The pattern resurfaced in 1961 with the Roach Report, which found no evidence of government corruption and little organized crime beyond gambling, echoing claims that Canada was largely free of gangsterism. Yet the report still recommended the removal of a deputy commissioner and another senior officer in the OPP over allegations of improper conduct linked to a gambling gang. Once again, resignations were encouraged to contain the fallout, reflecting a belief that public exposure weakened institutional authority.
But in recent years, Canada has begun moving toward an approach long adopted elsewhere: zero tolerance, transparency, and public accountability. Countries that have seriously confronted entrenched organized crime have learned a hard lesson: Secrecy shields criminal networks far more than it protects institutions. Openly confronting wrongdoing does not rot the barrel; it preserves and even strengthens it. Here, efforts to disrupt the external ties of criminal organizations remain limited, but change is under way.
This shift requires balance. The presumption of innocence remains fundamental, and due process cannot be sacrificed to public outrage. Allegations are not convictions. But once responsibility is established, hesitation becomes complicity. Firmness is not optional; it is the only credible strategy.

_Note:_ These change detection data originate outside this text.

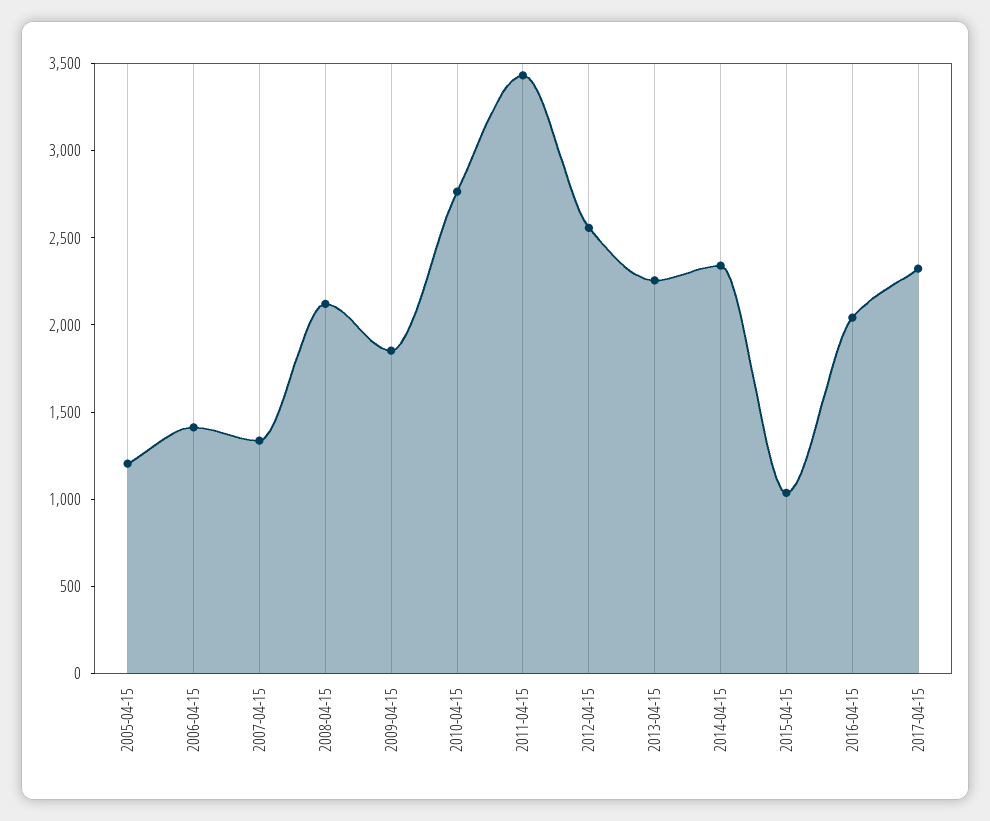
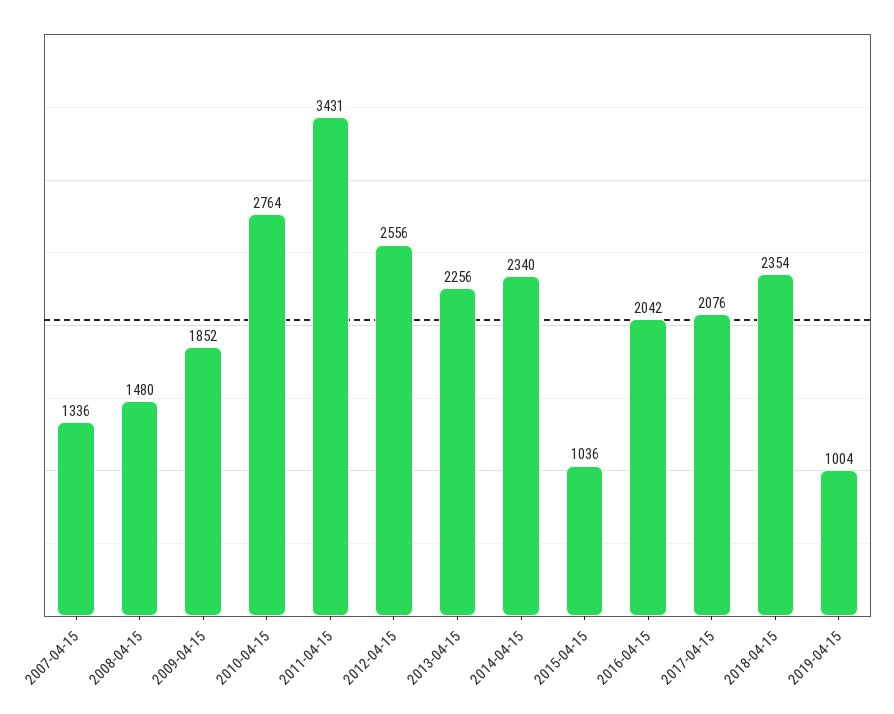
2005-04-15: 1200 -> none
2006-04-15: 1400 -> none
2008-04-15: 2100 -> 1480
2017-04-15: 2300 -> 2076
2018-04-15: none -> 2354
2019-04-15: none -> 1004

These scandals are not anomalies. They have happened before and will happen again, particularly in organizations where camaraderie hardens into corporatism and loyalty to colleagues outweighs loyalty to the law. The culture of silence – the belief that exposure is betrayal – is one of organized crime’s most reliable allies.
Canada’s institutions are not fragile. They do not need protection from accountability; they need protection from denial. The Toronto arrests should not be treated as an embarrassment to be managed, but as an opportunity to reaffirm a principle too often softened by caution: No relationship, no rank and no uniform places anyone above the law. By confronting collusion openly and decisively, Canada does not weaken its institutions; it proves they are worth defending. The next step should be to seek out corruption and sever any remaining ties.
In 1963, journalist Alan Phillips wrote in Maclean’s magazine that organized crime was infiltrating legitimate business and politics, though “some politicians and policemen like to deny it.” His warning, however, was met with considerable irritation. That’s no longer an acceptable response.